[Saved data entries]
# # # # # # #

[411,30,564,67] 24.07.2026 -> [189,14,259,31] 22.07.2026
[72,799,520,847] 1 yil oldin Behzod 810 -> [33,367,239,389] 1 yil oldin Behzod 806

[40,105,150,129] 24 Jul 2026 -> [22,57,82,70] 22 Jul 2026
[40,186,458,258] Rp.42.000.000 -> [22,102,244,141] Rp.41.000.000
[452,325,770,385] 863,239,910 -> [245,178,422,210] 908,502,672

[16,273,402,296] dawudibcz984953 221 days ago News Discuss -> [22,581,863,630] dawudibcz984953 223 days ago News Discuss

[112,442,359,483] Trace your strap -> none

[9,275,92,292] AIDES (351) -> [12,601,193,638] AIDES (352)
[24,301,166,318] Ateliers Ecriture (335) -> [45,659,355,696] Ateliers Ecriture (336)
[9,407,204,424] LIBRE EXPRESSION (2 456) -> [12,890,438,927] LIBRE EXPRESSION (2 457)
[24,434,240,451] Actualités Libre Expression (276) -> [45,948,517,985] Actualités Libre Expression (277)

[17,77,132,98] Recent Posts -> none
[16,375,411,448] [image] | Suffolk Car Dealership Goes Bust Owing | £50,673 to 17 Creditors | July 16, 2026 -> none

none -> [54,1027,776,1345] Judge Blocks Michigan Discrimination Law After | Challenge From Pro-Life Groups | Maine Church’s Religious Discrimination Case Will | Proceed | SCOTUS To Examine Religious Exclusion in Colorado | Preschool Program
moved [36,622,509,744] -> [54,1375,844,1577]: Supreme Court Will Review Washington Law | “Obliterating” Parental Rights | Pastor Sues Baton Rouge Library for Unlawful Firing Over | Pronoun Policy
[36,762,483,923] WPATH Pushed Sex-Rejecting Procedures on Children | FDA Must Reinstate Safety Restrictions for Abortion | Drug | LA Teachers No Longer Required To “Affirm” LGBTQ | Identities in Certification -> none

# # # # # # #

— Task prompt —
Wherever the word "Will" occurs in the data above, copy the line it sits in.

— Problem solution —
none -> [54,1027,776,1345] Judge Blocks Michigan Discrimination Law After | Challenge From Pro-Life Groups | Maine Church’s Religious Discrimination Case Will | Proceed | SCOTUS To Examine Religious Exclusion in Colorado | Preschool Program
moved [36,622,509,744] -> [54,1375,844,1577]: Supreme Court Will Review Washington Law | “Obliterating” Parental Rights | Pastor Sues Baton Rouge Library for Unlawful Firing Over | Pronoun Policy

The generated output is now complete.